Вновь явился Осип, неся на подносе толстый конверт. Татьяна вынула из него стопку листов и один из них протянула Ивану Никитичу:

– Прочтите вот эту часть. Что вы об этом думаете?

Иван Никитич принял лист плотной дорогой бумаги из руки девушки и прочитал вслух:

«Августа, 26 дня, 1900 года,

Любезное мое семейство!

Храня в сердце своем глубокую любовь к каждому из вас, должна уведомить о том, что я вас покидаю. Я не раз заговаривала с вами о своем желании сложить дела и посвятить себя другому. В ответ вы лишь улыбались и качали головами, будучи уверенными, что я всегда буду с вами рядом. Однако же долг мой перед любимым семейством я считаю исполненным: дети мои выросли и более не нуждаются в моих каждодневных заботах. Дело покойного мужа я не бросила и не продала, а напротив: доходы преумножила. Дом наш в порядке и достатке. И пока я чувствую в себе силы, то вспомню теперь и о долге перед своей душой, жаждущей райского сада. Сим письмом желаю оставить также материальные распоряжения, дабы избежать ссоры меж вами.

Знайте, что я всегда преданно любила и буду любить вас. Бог даст, мы свидимся вновь через какое-то время. Ежели нет, то не взыщите и не поминайте меня дурным словом.

Любящая вас,

Катерина Власьевна Добыткова».

– Почерк точно ее, мне он хорошо знаком, – подтвердил Лев Аркадьевич, заглядывая через плечо Ивана Никитича.

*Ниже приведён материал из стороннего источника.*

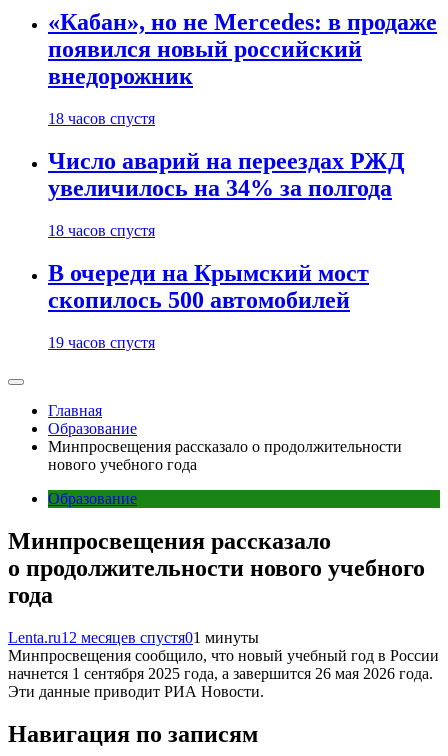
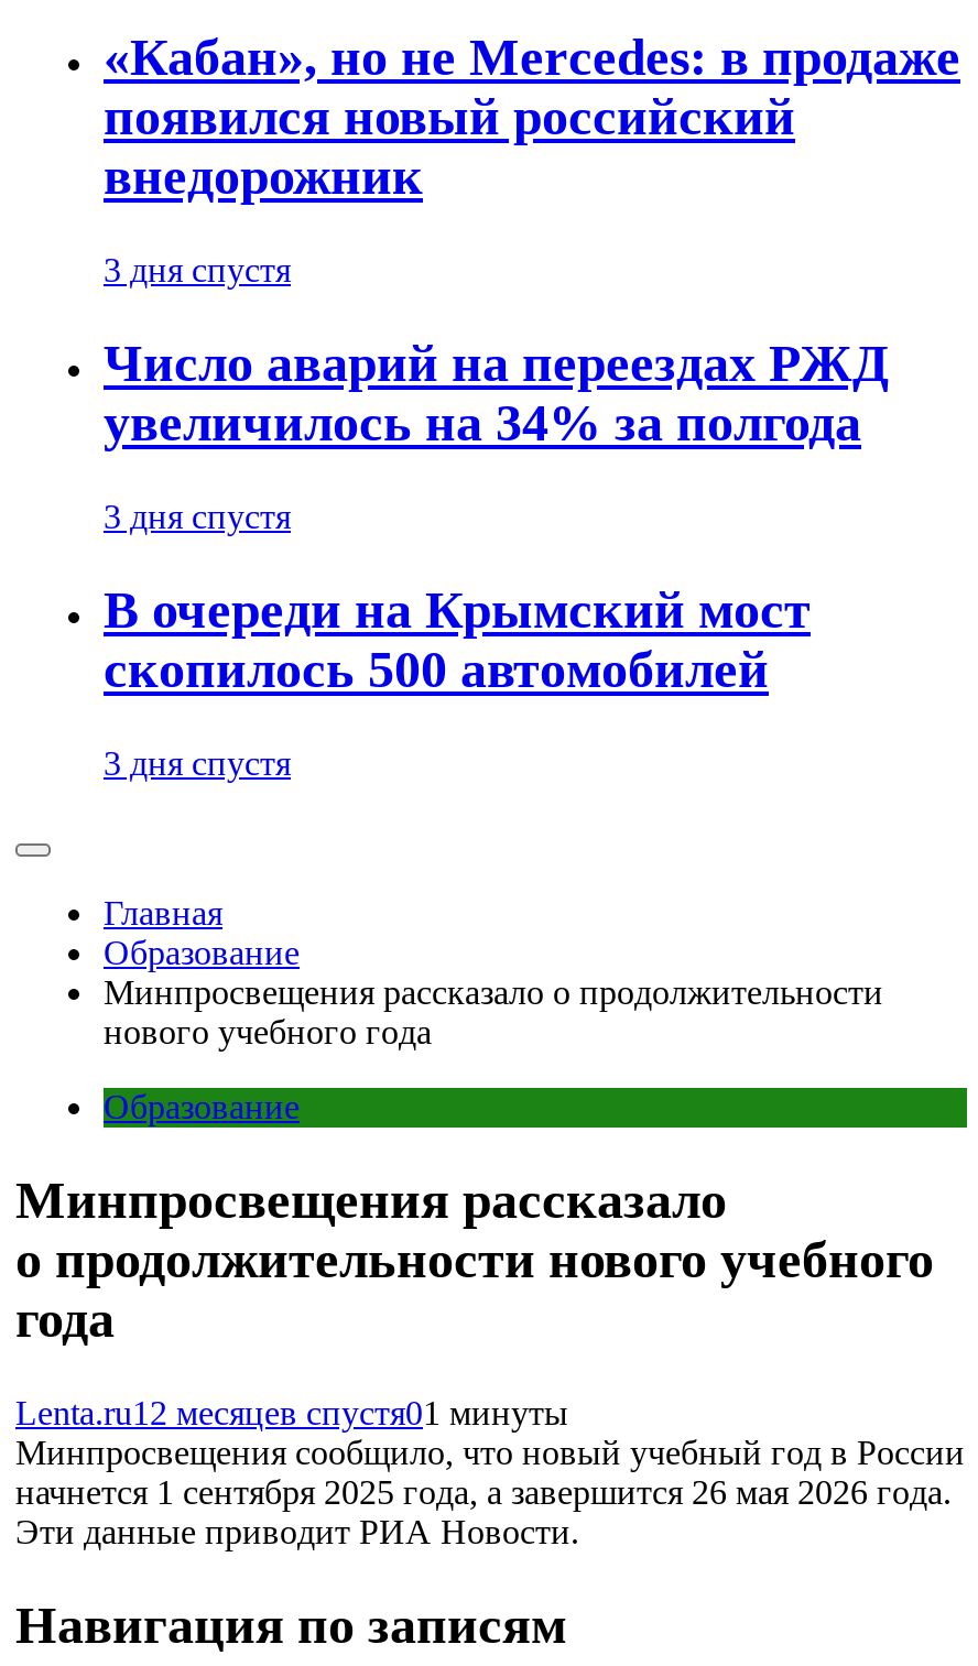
[48,110,155,127] 18 часов спустя -> [104,252,291,289] 3 дня спустя
[48,222,155,239] 18 часов спустя -> [104,498,291,536] 3 дня спустя
[48,334,155,351] 19 часов спустя -> [104,744,291,782] 3 дня спустя

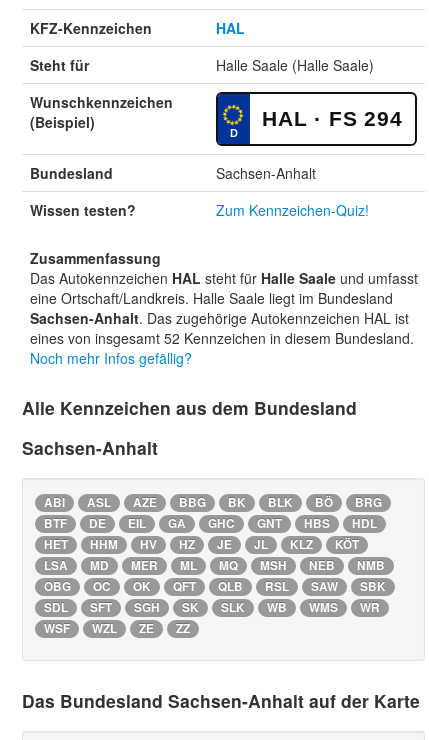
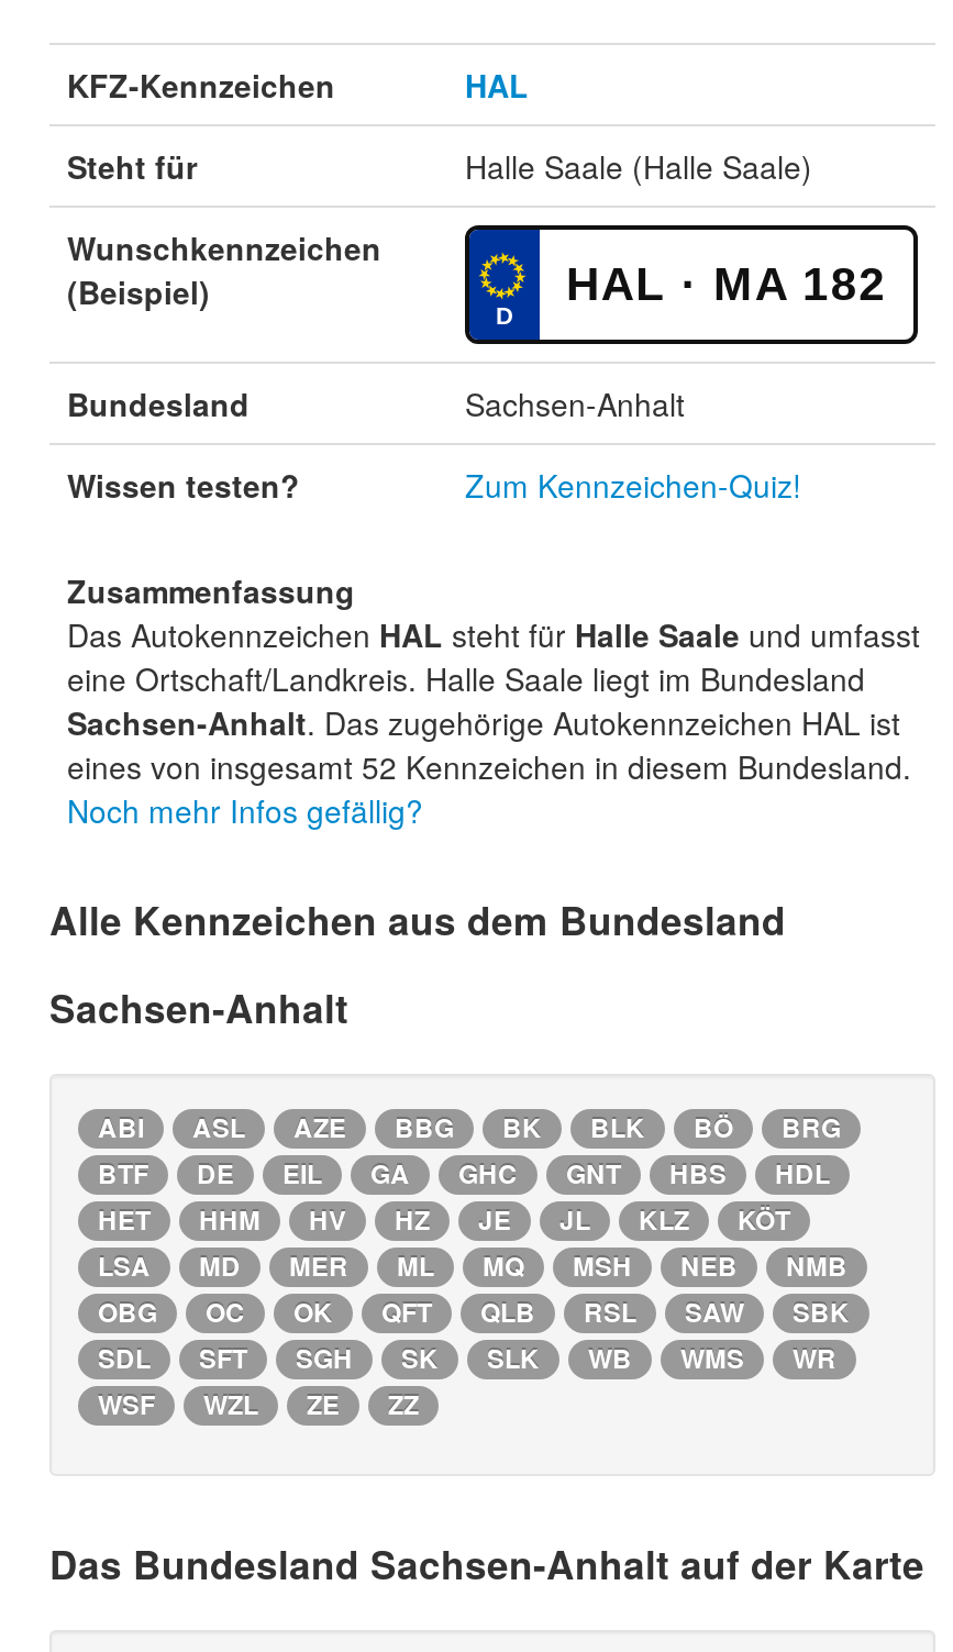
[262,107,403,130] HAL · FS 294 -> [566,258,887,309] HAL · MA 182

– Письмо помечено позавчерашним числом. Катерина, надо думать, его перед отъездом в Петербург написала. Стало быть, тому уж два дня, как она решилась нас навсегда покинуть. Мы-то и не ведали, что случилось. Гадали, вернется ли она вчера дневным или вечерним поездом, потом ждали, что сегодня она утренним приедет домой. Так тут еще с Покровской, где у нас торговля ведется, прибежал мальчик спрашивать ее. Борис-то еще с утра ушел туда. В конце месяца он всегда счета и товар проверяет в лавке. А у Катерины, оказывается, там встреча была назначена сегодня. То-то Борис удивился, что его матушка не являлась. Она не из таких, что забывают, если что договорено. Катерина всякий раз все свои дела и встречи записывала и сверялась по этим записям. – рассказала Марья Архиповна. – И тут как раз это письмо. Так мы и поняли, что она пропала.

– К письму были приложены распоряжения относительно имущества: домов, лавок, фабрики и земельных наделов, – сказал Осип Петрович, кажется, впервые с прихода гостей, позволивший себе вставить слово в общий разговор.